Accurate binary image classification

I think this is some sort of Supervised Learning. You need to do some feature extraction on the images and then do your classification on the basis of the feature vector you've computed for each image.

Feature Extraction

On the first sight, that Feature Extraction part looks like a good scenario for Hu-Moments. Just calculate the image moments, then compute cv::HuMoments from these. Then you have a 7 dimensional real valued feature space (one feature vector per image). Alternatively, you could omit this step and use each pixel value as seperate feature. I think the suggestion in this answer goes in this direction, but adds a PCA compression to reduce the dimensionality of the feature space.

Classification

As for the classification part, you can use almost any classification algorithm you like. You could use an SVM for each letter (binary yes-no classification), you could use a NaiveBayes (what is the maximal likely letter), or you could use a k-NearestNeighbor (kNN, minimum spatial distance in feature space) approach, e.g. flann.

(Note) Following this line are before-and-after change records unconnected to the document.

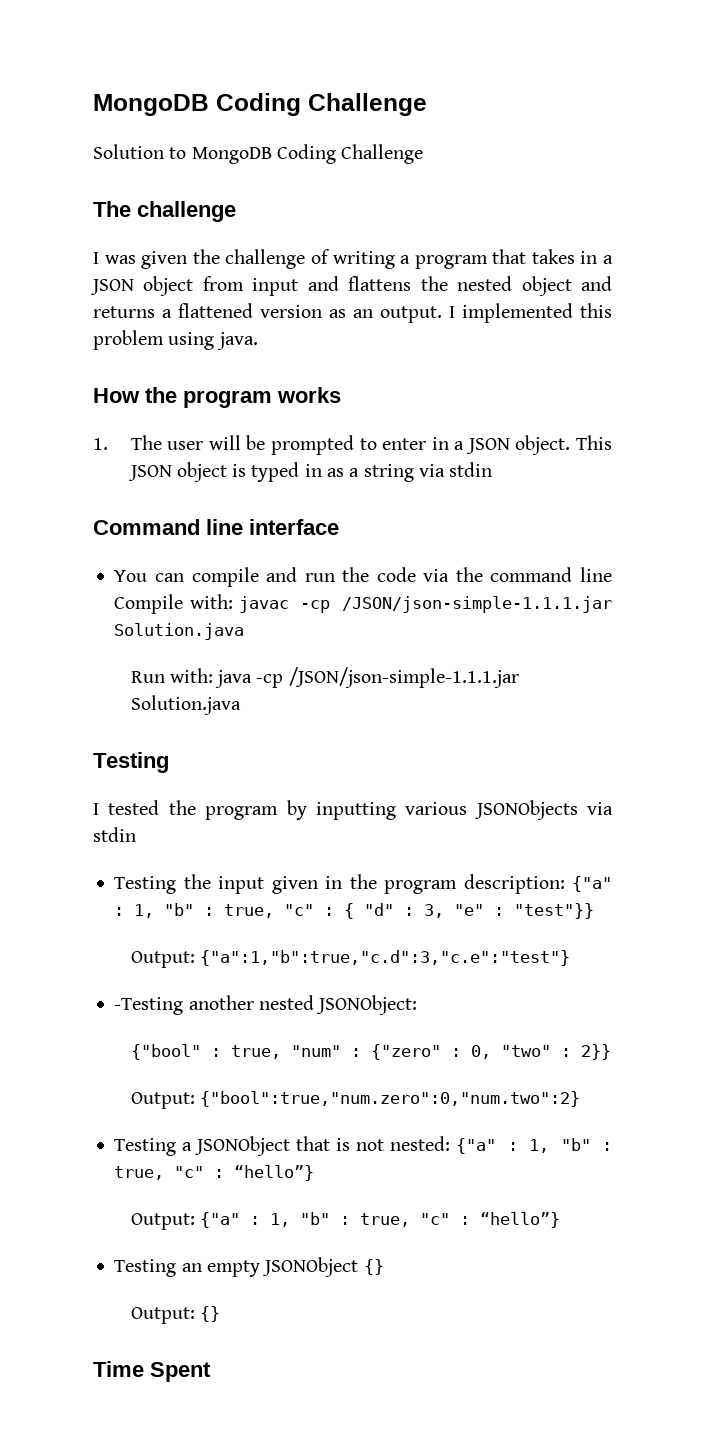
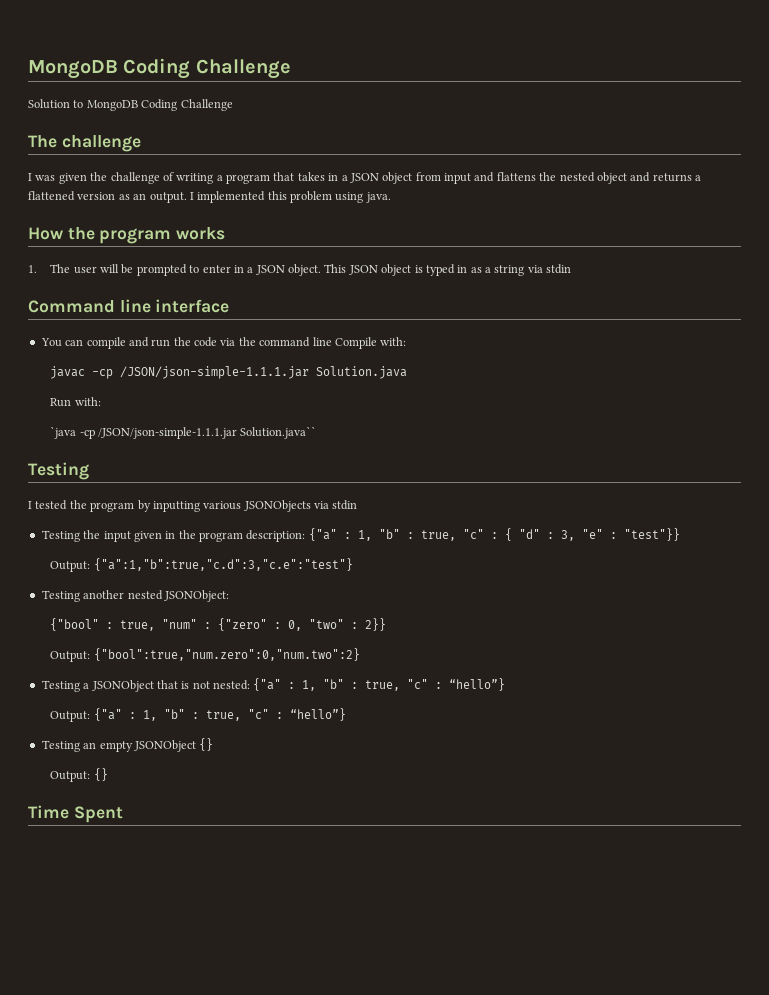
- You can compile and run the code via the command line Compile with: javac -cp /JSON/json-simple-1.1.1.jar Solution.java
+ You can compile and run the code via the command line Compile with:
+ javac -cp /JSON/json-simple-1.1.1.jar Solution.java
- Run with: java -cp /JSON/json-simple-1.1.1.jar Solution.java
+ Run with:
+ `java -cp /JSON/json-simple-1.1.1.jar Solution.java``
- -Testing another nested JSONObject:
+ Testing another nested JSONObject:

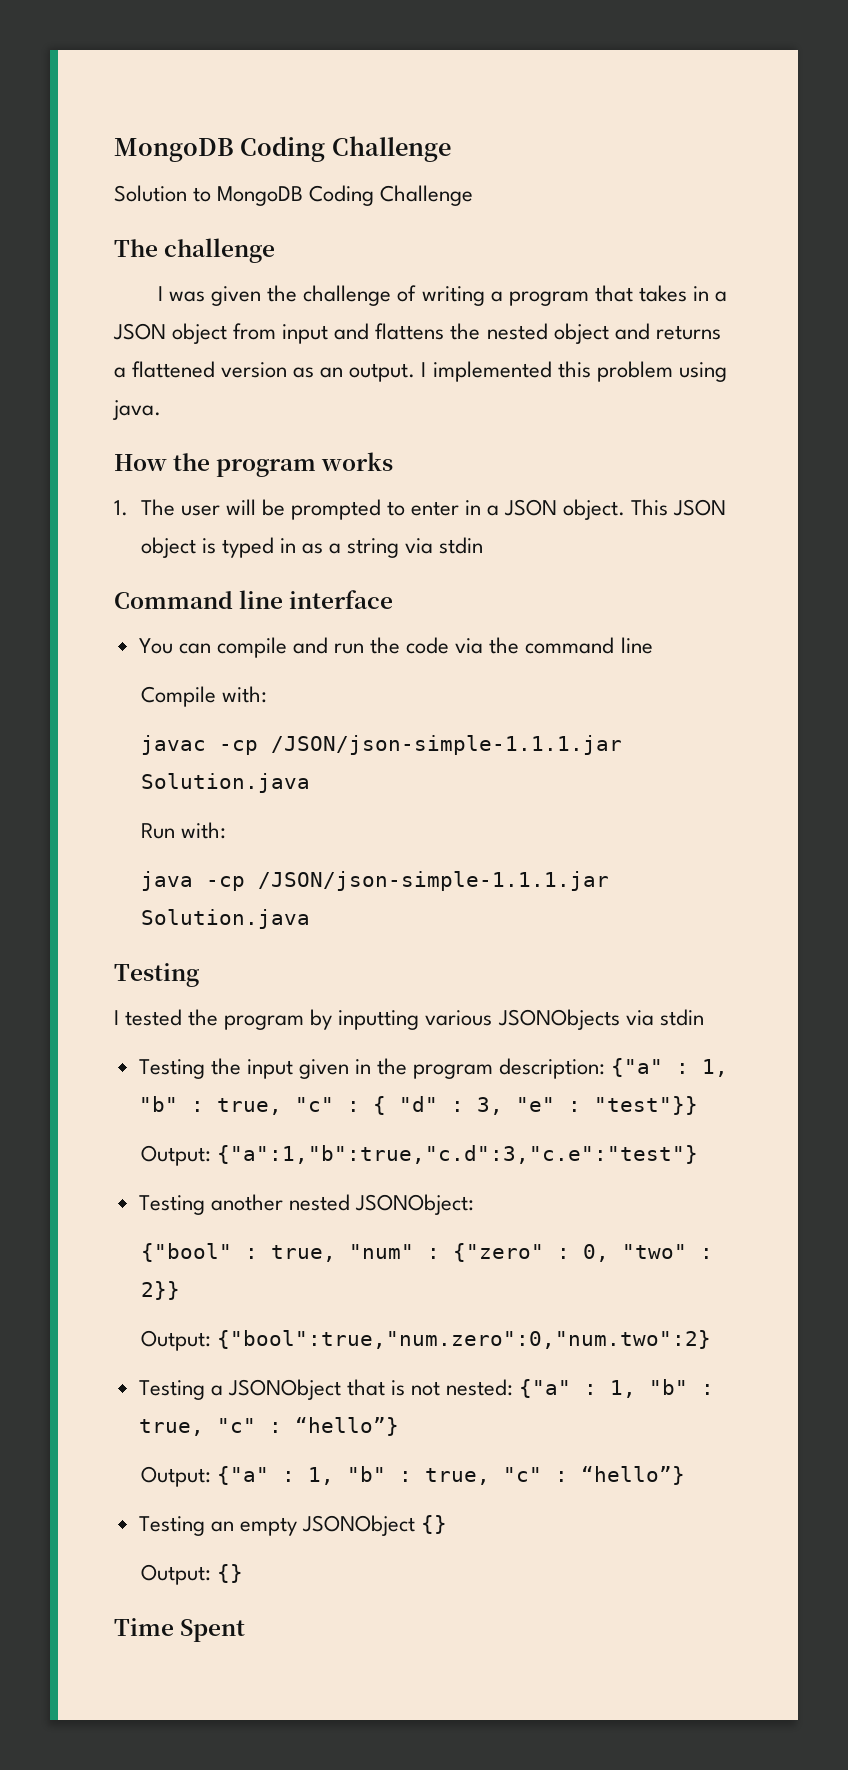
- You can compile and run the code via the command line Compile with:
+ You can compile and run the code via the command line
+ Compile with:
- `java -cp /JSON/json-simple-1.1.1.jar Solution.java``
+ java -cp /JSON/json-simple-1.1.1.jar Solution.java

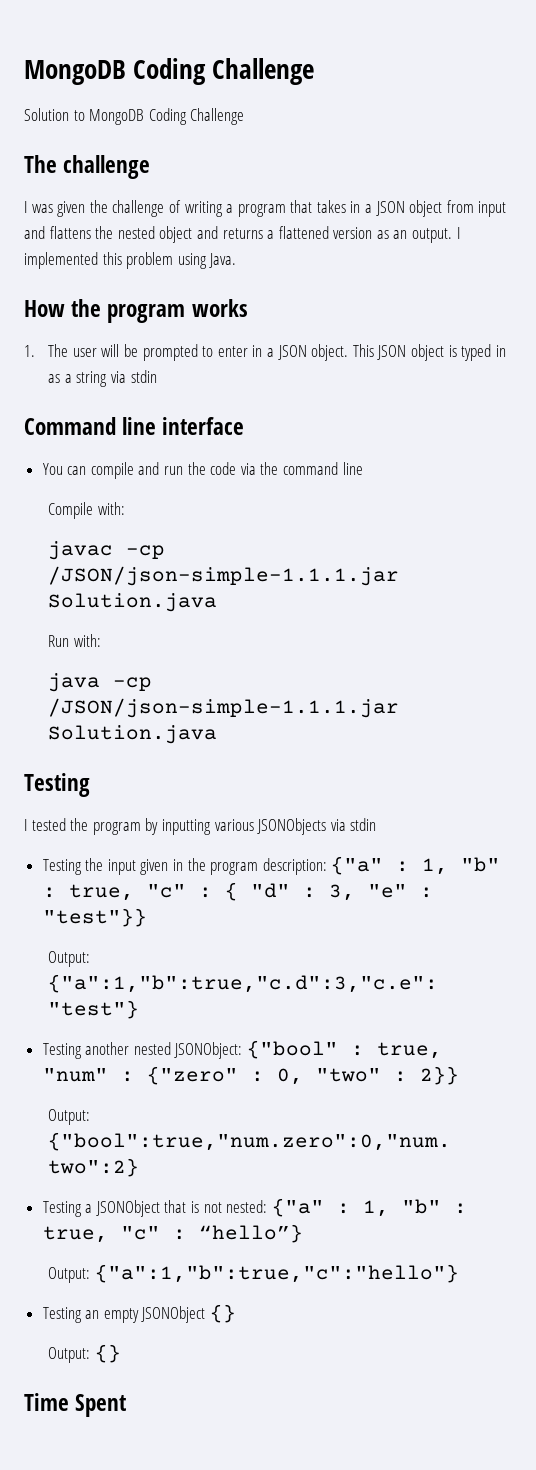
- I implemented this problem using java.
+ I implemented this problem using Java.
- Testing another nested JSONObject:
- {"bool" : true, "num" : {"zero" : 0, "two" : 2}}
+ Testing another nested JSONObject: {"bool" : true, "num" : {"zero" : 0, "two" : 2}}
- Output: {"a" : 1, "b" : true, "c" : “hello”}
+ Output: {"a":1,"b":true,"c":"hello"}

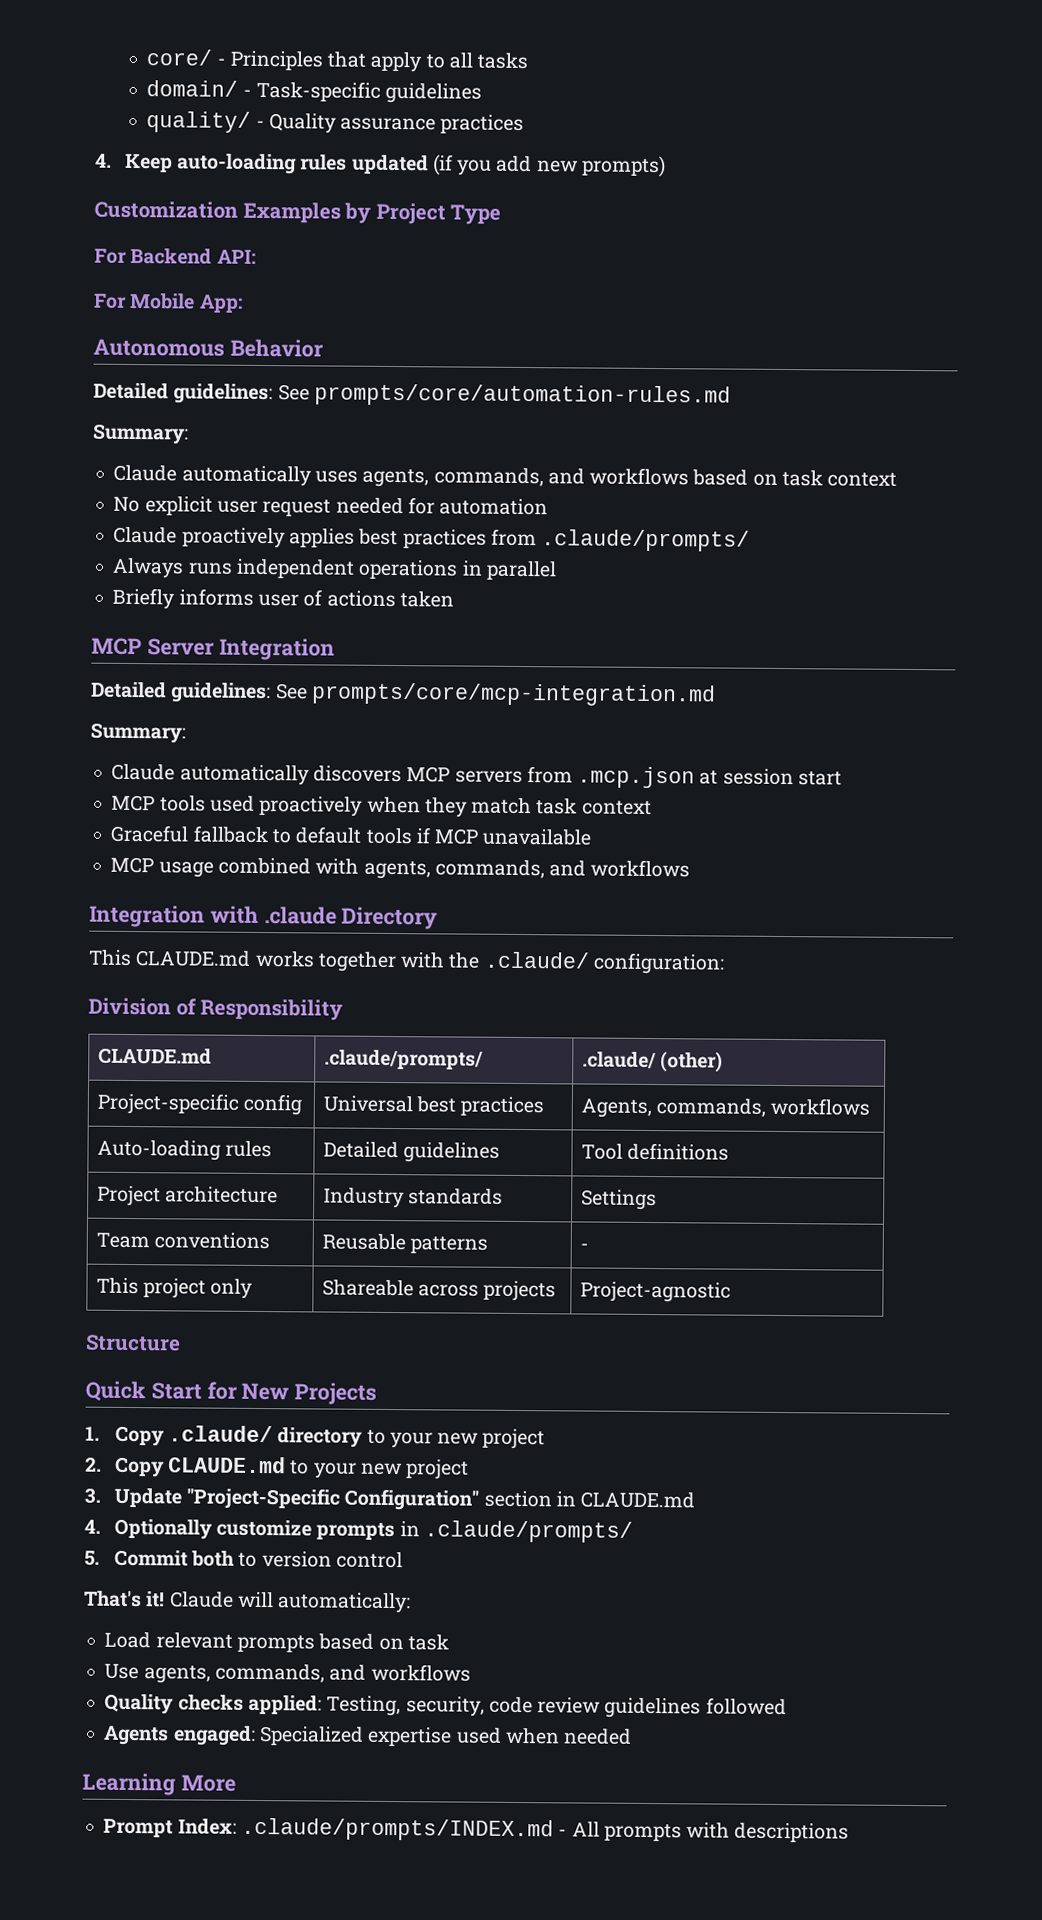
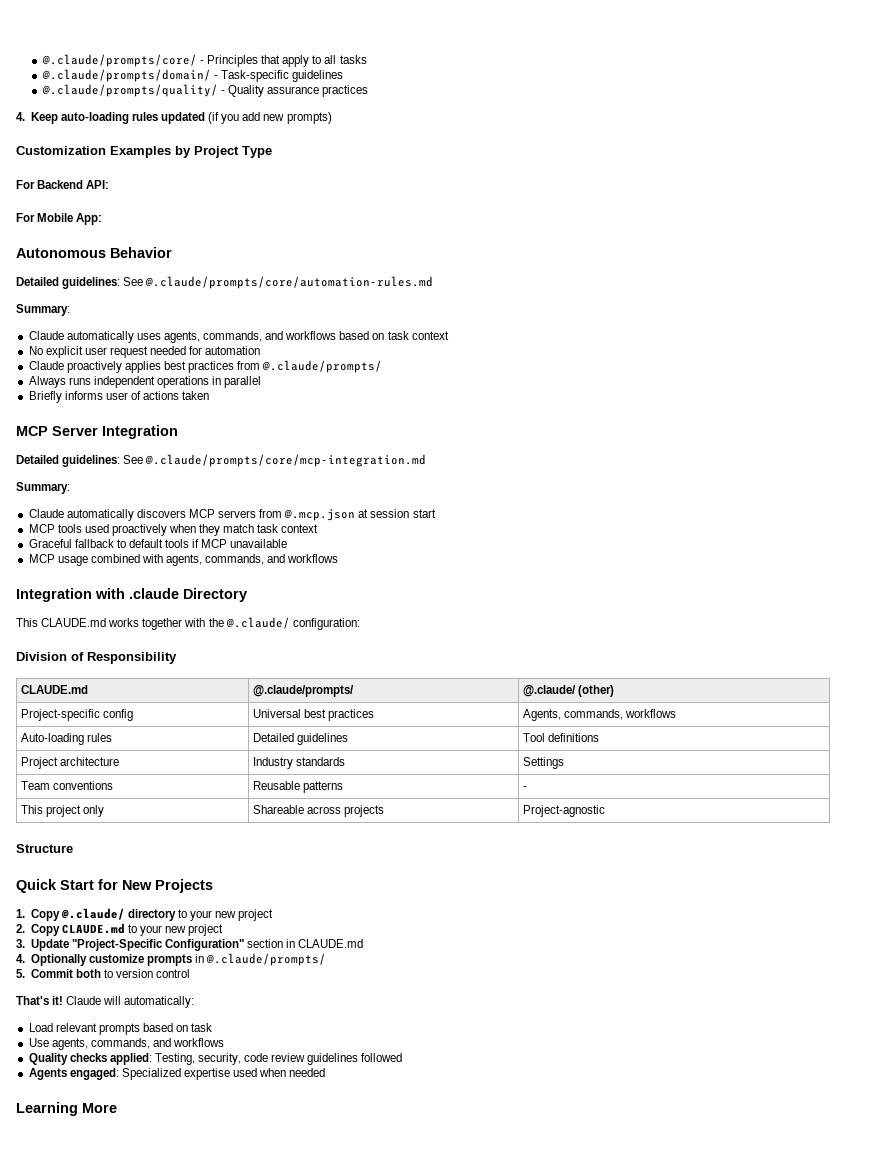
- core/ - Principles that apply to all tasks
+ @.claude/prompts/core/ - Principles that apply to all tasks
- domain/ - Task-specific guidelines
+ @.claude/prompts/domain/ - Task-specific guidelines
- quality/ - Quality assurance practices
+ @.claude/prompts/quality/ - Quality assurance practices
- Detailed guidelines: See prompts/core/automation-rules.md
+ Detailed guidelines: See @.claude/prompts/core/automation-rules.md
- Claude proactively applies best practices from .claude/prompts/
+ Claude proactively applies best practices from @.claude/prompts/
- Detailed guidelines: See prompts/core/mcp-integration.md
+ Detailed guidelines: See @.claude/prompts/core/mcp-integration.md
- Claude automatically discovers MCP servers from .mcp.json at session start
+ Claude automatically discovers MCP servers from @.mcp.json at session start
- This CLAUDE.md works together with the .claude/ configuration:
+ This CLAUDE.md works together with the @.claude/ configuration:
- CLAUDE.md | .claude/prompts/ | .claude/ (other)
+ CLAUDE.md | @.claude/prompts/ | @.claude/ (other)
- 1. Copy .claude/ directory to your new project
+ 1. Copy @.claude/ directory to your new project
- 4. Optionally customize prompts in .claude/prompts/
+ 4. Optionally customize prompts in @.claude/prompts/
- Prompt Index: .claude/prompts/INDEX.md - All prompts with descriptions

Especially for distance-based classifiers (e.g. kNN) you should consider a normalization of your feature space (e.g. scale all dimension values to a certain range for euclidean distance, or use things like mahalanobis distance). This is to avoid overrepresenting features with large value differences in the classification process.

Evaluation

Of course you need training data, that is images' feature vectors given the correct letter. And a process, to evaluate your process, e.g. cross validation.


In this case, you might also want to have a look at template matching. In this case you would convolute the candidate image with the available patterns in your training set. High values in the output image indicate a good probability that the pattern is located at that position.


This is a recognition problem. I'd personally use a combination of PCA and a machine learning technique (likely SVM). These are fairly large topics so I'm afraid I can't really elaborate too much, but here's the very basic process:

  1. Gather your training images (more than one per letter, but don't go crazy)
  2. Label them (could mean a lot of things, in this case it means group the letters into logical groups -- All A images -> 1, All B images -> 2, etc.)
  3. Train your classifier
    • Run everything through PCA decomposition
    • Project all of your training images into PCA space
    • Run the projected images through an SVM (if it's a one-class classifier, do them one at a time, otherwise do them all at once.)
    • Save off your PCA eigenvector and SVM training data
  4. Run recognition
    • Load in your PCA space
    • Load in your SVM training data
    • For each new image, project it into PCA space and ask your SVM to classify it.
    • If you get an answer (a number) map it back to a letter (1 -> A, 2 -> B, etc).